Troisième annonce : la « taxe lapin ». Les patients qui annuleront un rendez-vous chez le médecin moins de 24 heures avant la date devront payer 5 euros. Encore une fois, les patients sont montrés du doigt et rendus responsables de l’effondrement du système de santé. Ce sont eux qui considéreraient comme « open bar » les urgences et les médicaments, ce sont eux et non le gouvernement et sa politique de santé qui seraient responsables des délais d’attente trop long pour avoir un rendez-vous.

Des mesures simples et rapides peuvent être mises en place

Un peu partout en France, des hôpitaux, des services sont menacés. À Livry-Gargan (93), le docteur Atlan reçoit plus de 10 000 patients par an au sein de la clinique Vauban. Il vient de se voir interdire l’accès à son cabinet.

Auparavant, l’ARS a fermé la maternité de l’établissement et son centre d’IVG, dans un département où le taux de mortalité infantile est de 35 % supérieur à la moyenne nationale.

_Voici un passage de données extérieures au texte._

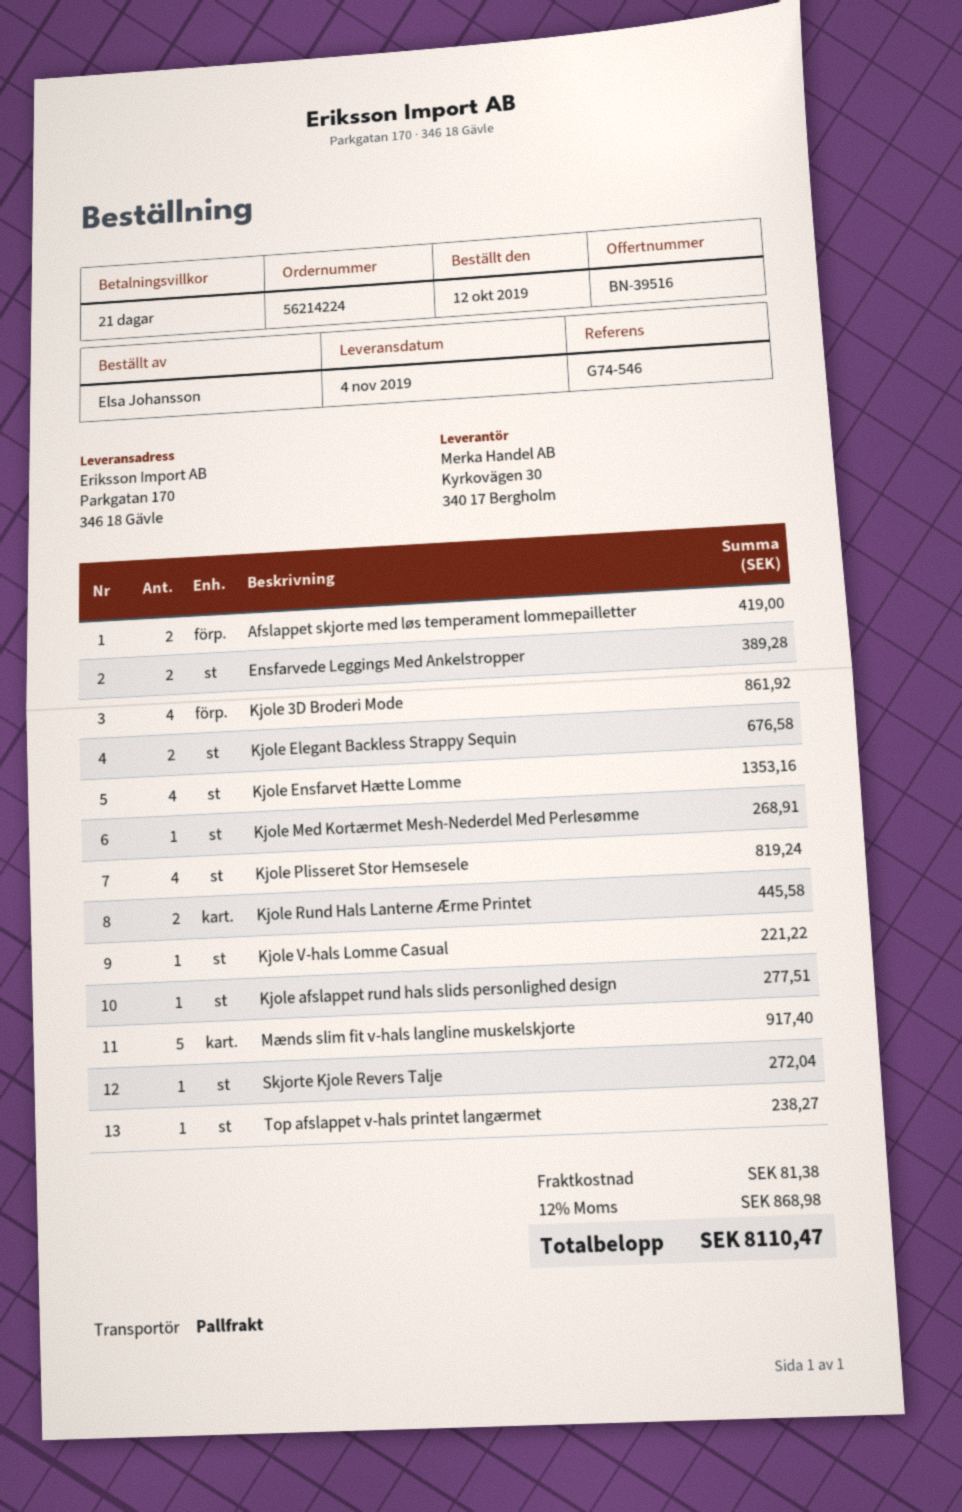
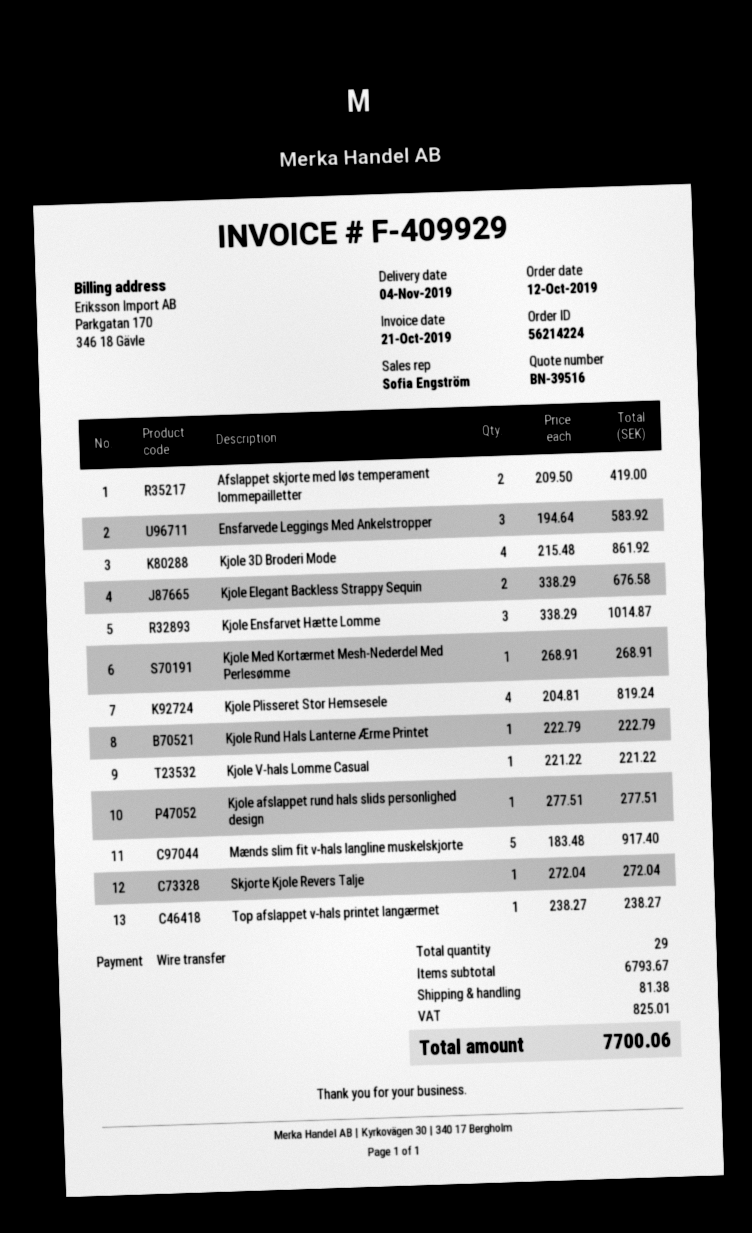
Ensfarvede Leggings Med Ankelstropper: 2 for 389.28 -> 3 for 583.92
Kjole Ensfarvet Hætte Lomme: 4 for 1353.16 -> 3 for 1014.87
Kjole Rund Hals Lanterne Ærme Printet: 2 for 445.58 -> 1 for 222.79
tax: 868.98 -> 825.01
total: 8110.47 -> 7700.06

Qu’attend le gouvernement pour entendre les milliers d’habitants, avec les soignants, les élus, les syndicats qui se battent pour le maintien de leur hôpital et de l’offre de soins ?

En juin 2023, Bruno Le Maire déclarait vouloir faire des économies en limitant les prescriptions d’arrêt de travail. Immédiatement, la Caisse primaire d’Assurance maladie a menacé de sanction des milliers de médecins jugés « gros prescripteurs ». Ainsi harcelés, combien de médecins proches de la retraite ont-ils fermé leur cabinet ?

Et combien de jeunes médecins, sur lesquels pèse en plus la menace de la remise en cause de la liberté d’installation et de l’obligation des gardes renoncent-ils à s’installer ?

10 % des étudiants en médecine arrêtent en cours d’études, 45 % envisagent de le faire, selon l’Association nationale des étudiants en médecine de France.

La raison principale est financière : le prix exorbitant des prépas pour pouvoir passer le concours de fin de première année, la rémunération très insuffisante des stages à l’hôpital.

Suppression du numerus apertus et revalorisation des stages peuvent se décider immédiatement. Mais pour cela, il faudrait une véritable volonté politique de sauver le système de santé. Or, non seulement le gouvernement ne fait rien contre les déserts médicaux, mais toute sa politique vise à les aggraver.